Editorial 2: Temporary relief
Context
The weakening of the rupee is contributing to a reduction in the trade deficit.
Introduction
India’s recent surge in merchandise exports offers short-term reassurance amid global trade turbulence. Strong growth in U.S.-bound exports, despite steep tariffs, highlights exporter resilience. However, these gains rest on fragile foundations, with firms absorbing costs and demand risks rising.
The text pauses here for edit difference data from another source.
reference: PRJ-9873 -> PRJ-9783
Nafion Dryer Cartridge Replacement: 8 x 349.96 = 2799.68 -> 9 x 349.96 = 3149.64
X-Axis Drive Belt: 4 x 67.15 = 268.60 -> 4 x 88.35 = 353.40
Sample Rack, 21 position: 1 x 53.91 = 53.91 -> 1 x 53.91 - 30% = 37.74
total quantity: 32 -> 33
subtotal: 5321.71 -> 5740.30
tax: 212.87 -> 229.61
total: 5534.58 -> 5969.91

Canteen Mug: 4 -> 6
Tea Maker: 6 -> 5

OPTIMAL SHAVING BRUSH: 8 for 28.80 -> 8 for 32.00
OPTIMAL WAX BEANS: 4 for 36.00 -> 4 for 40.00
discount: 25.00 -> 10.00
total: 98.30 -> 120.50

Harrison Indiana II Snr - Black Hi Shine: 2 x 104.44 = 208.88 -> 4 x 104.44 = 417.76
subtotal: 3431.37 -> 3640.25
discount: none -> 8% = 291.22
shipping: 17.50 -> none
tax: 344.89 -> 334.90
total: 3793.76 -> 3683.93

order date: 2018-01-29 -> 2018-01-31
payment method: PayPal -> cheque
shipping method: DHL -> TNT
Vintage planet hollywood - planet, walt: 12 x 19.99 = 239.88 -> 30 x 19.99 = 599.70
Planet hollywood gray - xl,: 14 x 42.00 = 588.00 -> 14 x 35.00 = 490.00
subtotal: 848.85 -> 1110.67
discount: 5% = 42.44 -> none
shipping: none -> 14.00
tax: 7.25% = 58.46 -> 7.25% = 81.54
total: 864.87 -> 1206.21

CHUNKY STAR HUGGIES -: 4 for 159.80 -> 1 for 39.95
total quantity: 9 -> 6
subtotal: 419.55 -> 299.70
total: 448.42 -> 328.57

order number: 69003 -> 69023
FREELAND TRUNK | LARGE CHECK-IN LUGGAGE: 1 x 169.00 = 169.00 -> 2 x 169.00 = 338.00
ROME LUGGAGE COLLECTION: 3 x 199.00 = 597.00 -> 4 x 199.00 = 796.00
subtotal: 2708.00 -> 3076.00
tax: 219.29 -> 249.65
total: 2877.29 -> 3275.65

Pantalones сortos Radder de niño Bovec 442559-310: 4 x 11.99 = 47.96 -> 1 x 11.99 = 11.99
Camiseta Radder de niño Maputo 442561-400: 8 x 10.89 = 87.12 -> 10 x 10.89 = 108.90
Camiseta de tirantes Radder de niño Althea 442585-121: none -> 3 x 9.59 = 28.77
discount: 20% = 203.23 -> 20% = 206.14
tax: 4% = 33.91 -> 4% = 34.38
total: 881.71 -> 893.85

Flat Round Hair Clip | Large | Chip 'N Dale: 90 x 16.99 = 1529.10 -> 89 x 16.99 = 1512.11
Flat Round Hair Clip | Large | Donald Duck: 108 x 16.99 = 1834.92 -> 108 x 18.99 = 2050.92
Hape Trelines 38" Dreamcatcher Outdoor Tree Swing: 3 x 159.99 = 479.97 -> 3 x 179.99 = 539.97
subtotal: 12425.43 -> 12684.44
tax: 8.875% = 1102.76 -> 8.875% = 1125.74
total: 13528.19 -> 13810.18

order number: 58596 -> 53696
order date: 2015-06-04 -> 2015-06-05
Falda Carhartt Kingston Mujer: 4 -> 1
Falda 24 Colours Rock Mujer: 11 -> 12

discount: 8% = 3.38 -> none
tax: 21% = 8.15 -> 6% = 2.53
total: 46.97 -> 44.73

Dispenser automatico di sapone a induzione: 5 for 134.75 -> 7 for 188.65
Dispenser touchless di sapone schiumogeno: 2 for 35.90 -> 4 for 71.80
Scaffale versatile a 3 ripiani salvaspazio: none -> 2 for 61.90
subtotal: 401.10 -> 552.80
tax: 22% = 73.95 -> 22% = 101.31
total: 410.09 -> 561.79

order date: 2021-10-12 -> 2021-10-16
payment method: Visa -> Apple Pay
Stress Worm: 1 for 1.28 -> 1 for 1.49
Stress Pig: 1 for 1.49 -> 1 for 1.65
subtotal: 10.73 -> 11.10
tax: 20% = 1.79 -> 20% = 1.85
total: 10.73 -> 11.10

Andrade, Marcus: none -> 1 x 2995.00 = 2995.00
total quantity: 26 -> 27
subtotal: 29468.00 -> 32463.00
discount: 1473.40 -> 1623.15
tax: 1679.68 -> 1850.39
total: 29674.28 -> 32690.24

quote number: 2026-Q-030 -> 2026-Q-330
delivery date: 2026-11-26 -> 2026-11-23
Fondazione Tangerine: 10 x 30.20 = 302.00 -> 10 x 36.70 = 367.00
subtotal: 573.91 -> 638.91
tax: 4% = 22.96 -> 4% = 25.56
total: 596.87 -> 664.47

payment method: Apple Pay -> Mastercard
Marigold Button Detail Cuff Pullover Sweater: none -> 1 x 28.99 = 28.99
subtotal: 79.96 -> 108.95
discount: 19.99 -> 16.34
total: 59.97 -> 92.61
The headline numbers, while encouraging, mask deeper structural vulnerabilities that could surface soon.
Strong headline numbers, limited comfort
- India’s merchandise exports rose 19.4% to $38.1 billion in November 2025, the highest November figure in a decade.
- Exports to the U.S. increased 22.6% year-on-year to $6.98 billion, and were 10.7% higher than October.
- While reassuring for the government, these gains do not justify complacency.
Tariff shock masked by short-term adjustments
- The recovery in U.S.-bound exports comes despite 50% tariffs, largely because exporters are absorbing the cost.
- This strategy is driven by the hope that tariffs will be temporary, as losing customers now could be hard to reverse later.
- However, this buffer is unsustainable, especially if tariffs persist.
Stress on MSMEs and supply chains
- A large share of exporters are MSMEs in labour-intensive sectors, with limited capacity to absorb prolonged losses.
- A depreciating rupee offers only partial relief, as India’s tariff disadvantage vis-à-vis competitors remains large.
- Supply chain reorientation takes time, and early signs point to a drop in orders for January.
Trade deficit shrinkage signals weak demand
- The trade deficit narrowed mainly because imports fell 1.9% to $62.7 billion.
- Given India’s still-limited domestic capabilities, falling imports likely reflect slackening demand, not strength.
- Coming soon after GST rate cuts, this trend warrants close monitoring.
Policy response: urgency over assurances
- The government’s Export Promotion Mission acknowledges exporter distress, but detailed schemes are pending and must be fast-tracked.
- Credit guarantee schemes, proven effective during COVID, could help more than a loan repayment moratorium.
- With tariff resolution dependent on the unpredictable U.S. President, the prudent course is to prepare for the worst while hoping for relief.
Conclusion
Sustaining export momentum will require more than temporary resilience. Prolonged tariff pressures, weakening import demand, and stress on MSMEs call for swift, targeted policy action. While a resolution of trade tensions may ease pressures, India must strengthen export support mechanisms and prepare for uncertainty. Prudence lies in balancing optimism with contingency planning.